# Task goal
Report every line below that has the string "Flexibility" in it.
########################################
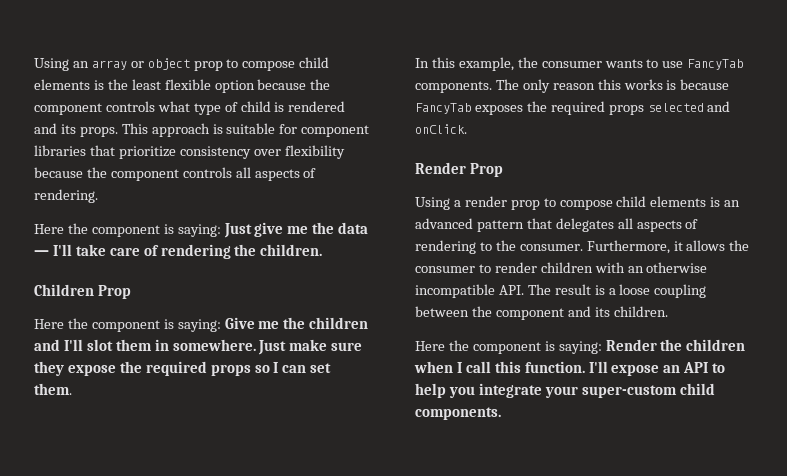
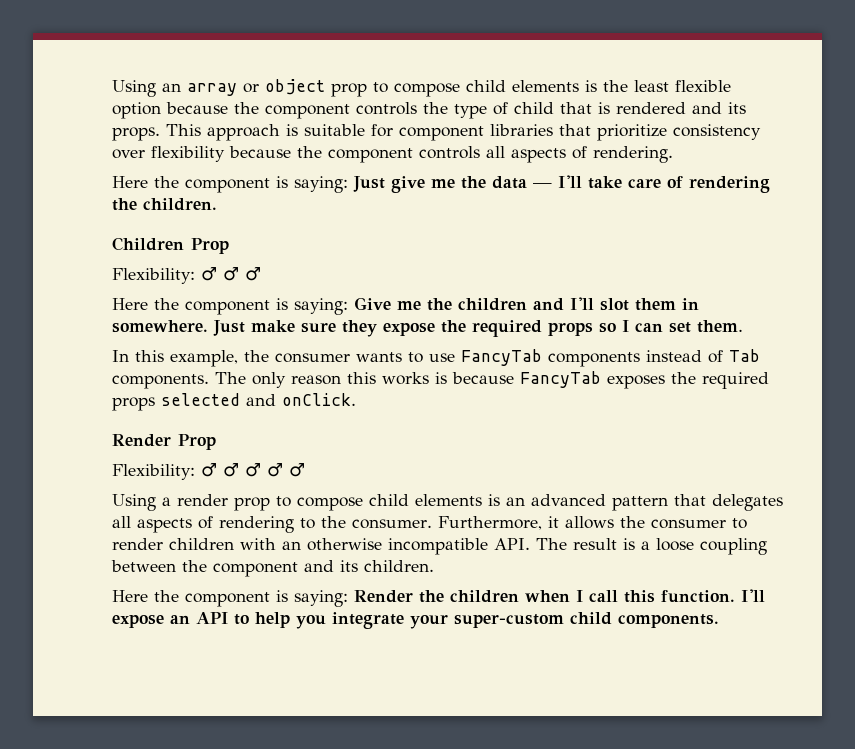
[157,101,190,112] what -> [423,102,448,114] the
(271, 106) none -> [560,102,592,114] that
(131, 292) none -> [112,267,261,284] // Flexibility: ♂ ♂ ♂
(744, 64) none -> [548,349,760,367] components instead of Tab
(503, 170) none -> [112,463,305,480] // Flexibility: ♂ ♂ ♂ ♂ ♂

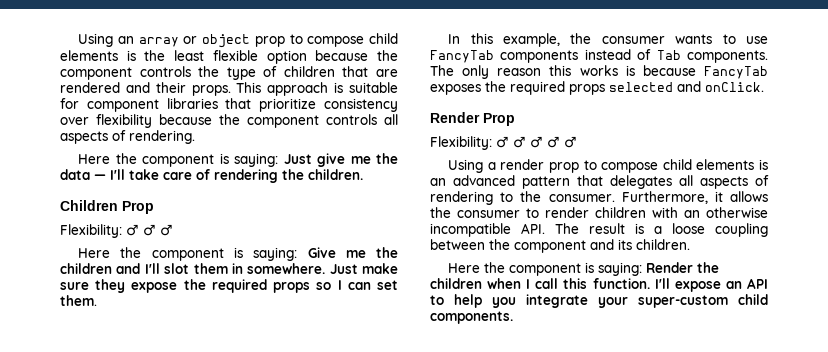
[514,102,610,114] child that is -> [283,66,398,77] children that are
[728,102,746,114] its -> [155,82,186,93] their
########################################
# Completed task
(131, 292) none -> [112,267,261,284] // Flexibility: ♂ ♂ ♂
(503, 170) none -> [112,463,305,480] // Flexibility: ♂ ♂ ♂ ♂ ♂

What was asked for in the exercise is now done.